◆ Exercise requirements ◆
In the data below, find the line that contains "reference: X76-113 -> X76-110" and the line that contains "reference: PRJ-5194 -> PRJ-5824". Copy both, plus every line between them, exactly.

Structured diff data
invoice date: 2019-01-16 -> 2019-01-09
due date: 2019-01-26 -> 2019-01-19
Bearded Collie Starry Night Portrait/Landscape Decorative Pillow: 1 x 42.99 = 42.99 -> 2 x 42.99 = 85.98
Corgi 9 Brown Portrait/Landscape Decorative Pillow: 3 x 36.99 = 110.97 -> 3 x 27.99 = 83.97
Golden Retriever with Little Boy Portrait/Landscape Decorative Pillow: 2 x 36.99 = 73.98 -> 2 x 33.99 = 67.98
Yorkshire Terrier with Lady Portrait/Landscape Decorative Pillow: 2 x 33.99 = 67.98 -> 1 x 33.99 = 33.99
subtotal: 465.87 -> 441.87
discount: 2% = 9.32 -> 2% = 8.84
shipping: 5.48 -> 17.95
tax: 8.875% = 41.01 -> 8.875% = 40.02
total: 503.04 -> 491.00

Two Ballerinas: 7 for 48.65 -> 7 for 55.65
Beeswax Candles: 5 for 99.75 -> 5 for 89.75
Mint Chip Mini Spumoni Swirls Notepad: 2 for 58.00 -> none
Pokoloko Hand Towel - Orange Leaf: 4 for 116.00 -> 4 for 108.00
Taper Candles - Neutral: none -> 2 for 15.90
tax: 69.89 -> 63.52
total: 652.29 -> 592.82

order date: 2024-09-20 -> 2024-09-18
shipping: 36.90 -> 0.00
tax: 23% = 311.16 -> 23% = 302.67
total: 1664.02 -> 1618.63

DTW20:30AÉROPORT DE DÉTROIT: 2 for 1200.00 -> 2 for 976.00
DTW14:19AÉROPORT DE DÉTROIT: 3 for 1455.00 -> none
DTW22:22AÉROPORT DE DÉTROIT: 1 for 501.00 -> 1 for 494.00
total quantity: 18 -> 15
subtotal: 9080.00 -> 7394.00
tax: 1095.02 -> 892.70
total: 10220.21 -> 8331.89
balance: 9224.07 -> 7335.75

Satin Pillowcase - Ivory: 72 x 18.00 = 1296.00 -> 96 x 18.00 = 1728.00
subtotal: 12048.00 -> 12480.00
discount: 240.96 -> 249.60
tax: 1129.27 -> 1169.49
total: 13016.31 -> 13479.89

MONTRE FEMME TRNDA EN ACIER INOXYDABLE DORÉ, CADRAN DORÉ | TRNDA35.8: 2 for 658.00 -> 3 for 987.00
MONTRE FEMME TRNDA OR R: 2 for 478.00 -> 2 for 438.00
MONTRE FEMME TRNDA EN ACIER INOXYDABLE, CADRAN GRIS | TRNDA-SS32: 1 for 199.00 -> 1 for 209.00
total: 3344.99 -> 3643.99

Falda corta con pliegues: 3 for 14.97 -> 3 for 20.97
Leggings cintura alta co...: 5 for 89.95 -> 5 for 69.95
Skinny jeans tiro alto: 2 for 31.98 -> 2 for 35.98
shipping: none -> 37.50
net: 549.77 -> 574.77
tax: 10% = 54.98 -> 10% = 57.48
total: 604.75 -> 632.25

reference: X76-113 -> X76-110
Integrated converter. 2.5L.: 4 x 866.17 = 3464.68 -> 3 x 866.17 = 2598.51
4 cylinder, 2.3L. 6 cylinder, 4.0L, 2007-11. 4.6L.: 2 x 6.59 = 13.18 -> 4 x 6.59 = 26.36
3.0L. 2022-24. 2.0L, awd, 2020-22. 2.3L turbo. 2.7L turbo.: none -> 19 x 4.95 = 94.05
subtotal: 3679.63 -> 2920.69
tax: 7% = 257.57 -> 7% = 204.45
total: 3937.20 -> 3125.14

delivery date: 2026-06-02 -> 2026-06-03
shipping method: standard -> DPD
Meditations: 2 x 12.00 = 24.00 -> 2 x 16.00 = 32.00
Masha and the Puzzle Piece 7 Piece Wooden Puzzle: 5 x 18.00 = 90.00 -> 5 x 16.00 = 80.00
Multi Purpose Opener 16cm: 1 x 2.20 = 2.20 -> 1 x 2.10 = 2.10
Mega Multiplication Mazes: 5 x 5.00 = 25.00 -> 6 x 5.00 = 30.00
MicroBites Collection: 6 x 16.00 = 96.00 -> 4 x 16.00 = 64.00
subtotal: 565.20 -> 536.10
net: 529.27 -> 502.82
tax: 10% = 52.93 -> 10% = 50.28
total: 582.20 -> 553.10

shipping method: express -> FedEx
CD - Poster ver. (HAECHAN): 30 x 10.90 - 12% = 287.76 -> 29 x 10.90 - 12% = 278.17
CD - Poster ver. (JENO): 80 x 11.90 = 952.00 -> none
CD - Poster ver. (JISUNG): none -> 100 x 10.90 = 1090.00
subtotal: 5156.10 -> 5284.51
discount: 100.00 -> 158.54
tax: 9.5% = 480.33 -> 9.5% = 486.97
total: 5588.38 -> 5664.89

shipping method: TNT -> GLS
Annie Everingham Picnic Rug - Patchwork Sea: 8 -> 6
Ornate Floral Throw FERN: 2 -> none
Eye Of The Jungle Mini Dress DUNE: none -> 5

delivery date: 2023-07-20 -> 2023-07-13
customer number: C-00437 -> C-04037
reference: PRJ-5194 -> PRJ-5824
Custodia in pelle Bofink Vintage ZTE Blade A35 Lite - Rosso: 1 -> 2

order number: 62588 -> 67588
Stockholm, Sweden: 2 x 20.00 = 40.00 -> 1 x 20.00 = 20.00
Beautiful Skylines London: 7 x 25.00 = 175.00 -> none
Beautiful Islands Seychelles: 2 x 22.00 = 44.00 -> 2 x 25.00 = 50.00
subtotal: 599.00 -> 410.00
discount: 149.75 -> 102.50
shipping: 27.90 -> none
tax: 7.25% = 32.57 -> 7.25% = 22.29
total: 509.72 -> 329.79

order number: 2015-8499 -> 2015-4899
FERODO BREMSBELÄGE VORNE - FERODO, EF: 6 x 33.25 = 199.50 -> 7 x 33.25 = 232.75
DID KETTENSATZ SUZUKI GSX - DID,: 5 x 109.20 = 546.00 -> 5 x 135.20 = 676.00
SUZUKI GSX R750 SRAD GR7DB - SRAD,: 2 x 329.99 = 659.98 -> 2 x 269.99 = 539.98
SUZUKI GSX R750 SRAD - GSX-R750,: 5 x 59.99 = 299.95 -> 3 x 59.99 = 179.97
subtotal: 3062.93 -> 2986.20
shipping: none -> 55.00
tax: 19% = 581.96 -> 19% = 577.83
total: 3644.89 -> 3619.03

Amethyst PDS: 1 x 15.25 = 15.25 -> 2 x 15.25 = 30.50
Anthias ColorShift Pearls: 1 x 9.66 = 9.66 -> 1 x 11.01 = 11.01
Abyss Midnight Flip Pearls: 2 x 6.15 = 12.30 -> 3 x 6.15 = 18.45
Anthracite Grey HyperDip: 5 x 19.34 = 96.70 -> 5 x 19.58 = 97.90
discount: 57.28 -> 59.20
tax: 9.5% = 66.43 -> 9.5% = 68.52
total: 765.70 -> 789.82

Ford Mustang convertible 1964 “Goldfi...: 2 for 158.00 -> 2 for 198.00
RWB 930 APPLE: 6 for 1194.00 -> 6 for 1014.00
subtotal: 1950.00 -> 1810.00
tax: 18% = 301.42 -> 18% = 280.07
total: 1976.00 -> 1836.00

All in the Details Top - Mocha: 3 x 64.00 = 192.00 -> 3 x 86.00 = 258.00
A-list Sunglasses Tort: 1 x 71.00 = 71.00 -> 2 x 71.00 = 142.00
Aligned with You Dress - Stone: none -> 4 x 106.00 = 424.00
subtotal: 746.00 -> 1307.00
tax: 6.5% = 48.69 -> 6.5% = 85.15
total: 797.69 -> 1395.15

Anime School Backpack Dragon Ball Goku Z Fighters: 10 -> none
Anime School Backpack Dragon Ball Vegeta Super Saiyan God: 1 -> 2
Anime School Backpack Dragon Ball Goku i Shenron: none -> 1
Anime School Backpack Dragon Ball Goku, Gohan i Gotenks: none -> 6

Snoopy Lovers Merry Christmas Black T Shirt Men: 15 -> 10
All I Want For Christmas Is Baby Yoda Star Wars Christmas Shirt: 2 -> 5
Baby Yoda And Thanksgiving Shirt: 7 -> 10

◆ Output for this task ◆
reference: X76-113 -> X76-110
Integrated converter. 2.5L.: 4 x 866.17 = 3464.68 -> 3 x 866.17 = 2598.51
4 cylinder, 2.3L. 6 cylinder, 4.0L, 2007-11. 4.6L.: 2 x 6.59 = 13.18 -> 4 x 6.59 = 26.36
3.0L. 2022-24. 2.0L, awd, 2020-22. 2.3L turbo. 2.7L turbo.: none -> 19 x 4.95 = 94.05
subtotal: 3679.63 -> 2920.69
tax: 7% = 257.57 -> 7% = 204.45
total: 3937.20 -> 3125.14

delivery date: 2026-06-02 -> 2026-06-03
shipping method: standard -> DPD
Meditations: 2 x 12.00 = 24.00 -> 2 x 16.00 = 32.00
Masha and the Puzzle Piece 7 Piece Wooden Puzzle: 5 x 18.00 = 90.00 -> 5 x 16.00 = 80.00
Multi Purpose Opener 16cm: 1 x 2.20 = 2.20 -> 1 x 2.10 = 2.10
Mega Multiplication Mazes: 5 x 5.00 = 25.00 -> 6 x 5.00 = 30.00
MicroBites Collection: 6 x 16.00 = 96.00 -> 4 x 16.00 = 64.00
subtotal: 565.20 -> 536.10
net: 529.27 -> 502.82
tax: 10% = 52.93 -> 10% = 50.28
total: 582.20 -> 553.10

shipping method: express -> FedEx
CD - Poster ver. (HAECHAN): 30 x 10.90 - 12% = 287.76 -> 29 x 10.90 - 12% = 278.17
CD - Poster ver. (JENO): 80 x 11.90 = 952.00 -> none
CD - Poster ver. (JISUNG): none -> 100 x 10.90 = 1090.00
subtotal: 5156.10 -> 5284.51
discount: 100.00 -> 158.54
tax: 9.5% = 480.33 -> 9.5% = 486.97
total: 5588.38 -> 5664.89

shipping method: TNT -> GLS
Annie Everingham Picnic Rug - Patchwork Sea: 8 -> 6
Ornate Floral Throw FERN: 2 -> none
Eye Of The Jungle Mini Dress DUNE: none -> 5

delivery date: 2023-07-20 -> 2023-07-13
customer number: C-00437 -> C-04037
reference: PRJ-5194 -> PRJ-5824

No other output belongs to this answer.